4.a a) Synthesis of Seleninyldibenzene III

General procedure: GP 2: In a 50 ml two-neck flask, 1.0 eq. of the organodiphenyl selenide II compound was dissolved in a 1:1 mixture of dichloromethane/methanol (13.4 ml/1.0 mmol) and cooled to 0° C. Subsequently, 1.05 eq. of N-chlorosuccinimide were added and the mixture was stirred at 0° C. for 30 minutes, in the course of which a pale yellow color of the solution was observed. Subsequently, a saturated NaHCO₃solution (1.0 ml/1.0 mmol) was added, the mixture was stirred for 15 minutes, water (15 ml/1.0 mmol) was added and the mixture was stirred once again at 0° C. for 15 minutes. And the organic phase was washed with water (3×25 ml/1.0 mmol). The aqueous phase was extracted with dichloromethane (3×25 ml/1.0 mmol) and driedmagnesium sulphate. The desiccant was filtered off, the solvent was removed under reduced pressure and the crude product was dried under vacuum at 50° C. for three hours. According to GP 2, 175 μl (234 mg, 1.00 mmol, 1.0 eq) of diphenyl selenide were reacted with 140 mg (1.05 mmol, 1.05 eq) of N-chlorosuccinimide.
After extractive workup, 235 mg (0.940 mmol, 94%) of the title compound III were obtained as a colourless solid.

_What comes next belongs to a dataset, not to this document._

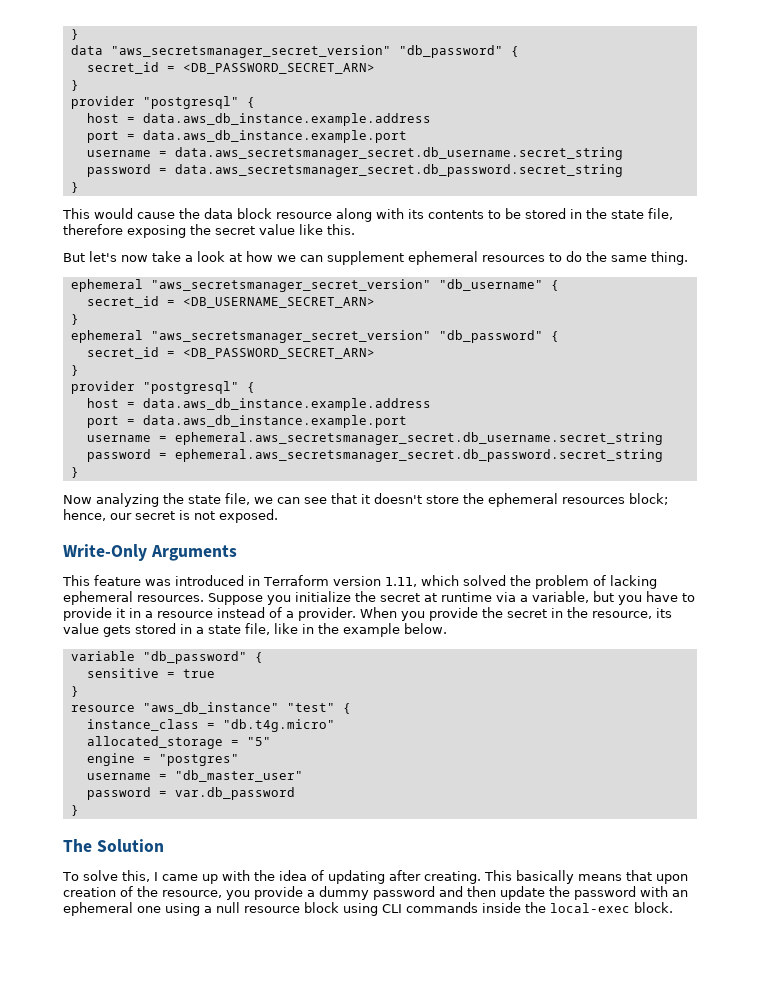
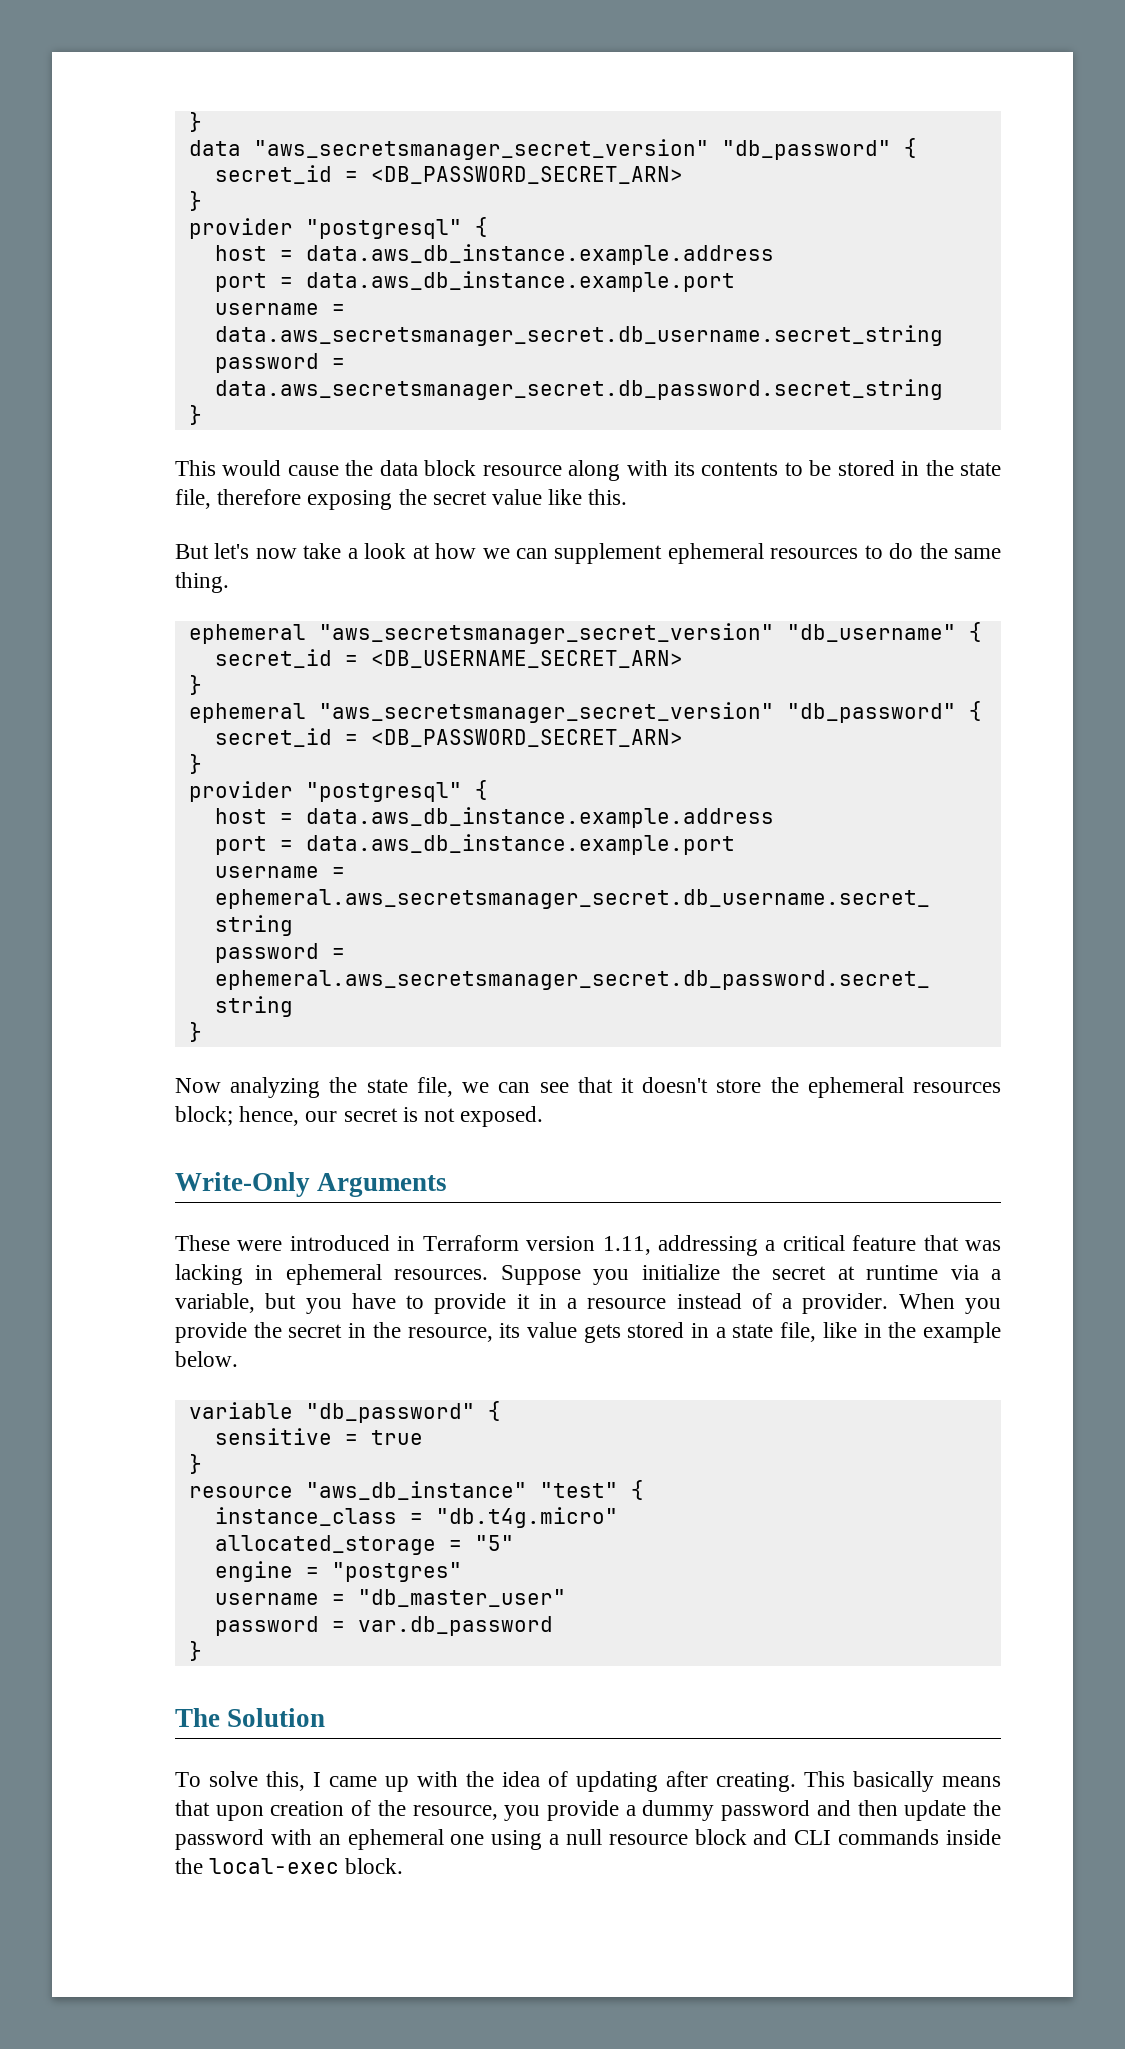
- This feature was introduced in Terraform version 1.11, which solved the problem of lacking ephemeral resources.
+ These were introduced in Terraform version 1.11, addressing a critical feature that was lacking in ephemeral resources.
- This basically means that upon creation of the resource, you provide a dummy password and then update the password with an ephemeral one using a null resource block using CLI commands inside the local-exec block.
+ This basically means that upon creation of the resource, you provide a dummy password and then update the password with an ephemeral one using a null resource block and CLI commands inside the local-exec block.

IR (ATR): {circumflex(υ)} (cm^-1)=3044; 3008; 2989; 2941; 1570; 1470; 1437; 1300; 1156; 1069; 1056; 1047; 1017; 993; 915; 850; 820; 733; 686; 611; 481; 442, ¹H NMR (300 MHz, toluene-d₈): δ (ppm)=7.67-7.51 (m, 4H, Ar-CH); 7.16-6.87 (m, 6H, Ar-CH); ¹³C NMR (75 MHz, toluene-d₈): δ (ppm)=145.1; 130.5; 129.3; 126.0; ⁷⁷Se NMR (57 MHz, toluene-d₈): δ (ppm)=851.0; HR-MS (ESI-TOF): calc. for C₁₂H₁₁OSe ([M+H]⁺): 250.99700, found: 250.99691; calc. for C₁₂H₁₀OSeNa ([M+Na]⁺): 272.97894, found: 272.97888; C₁₂H₁₀OSe (249.99 g/mol).
The analytical data are in agreement with the literature data.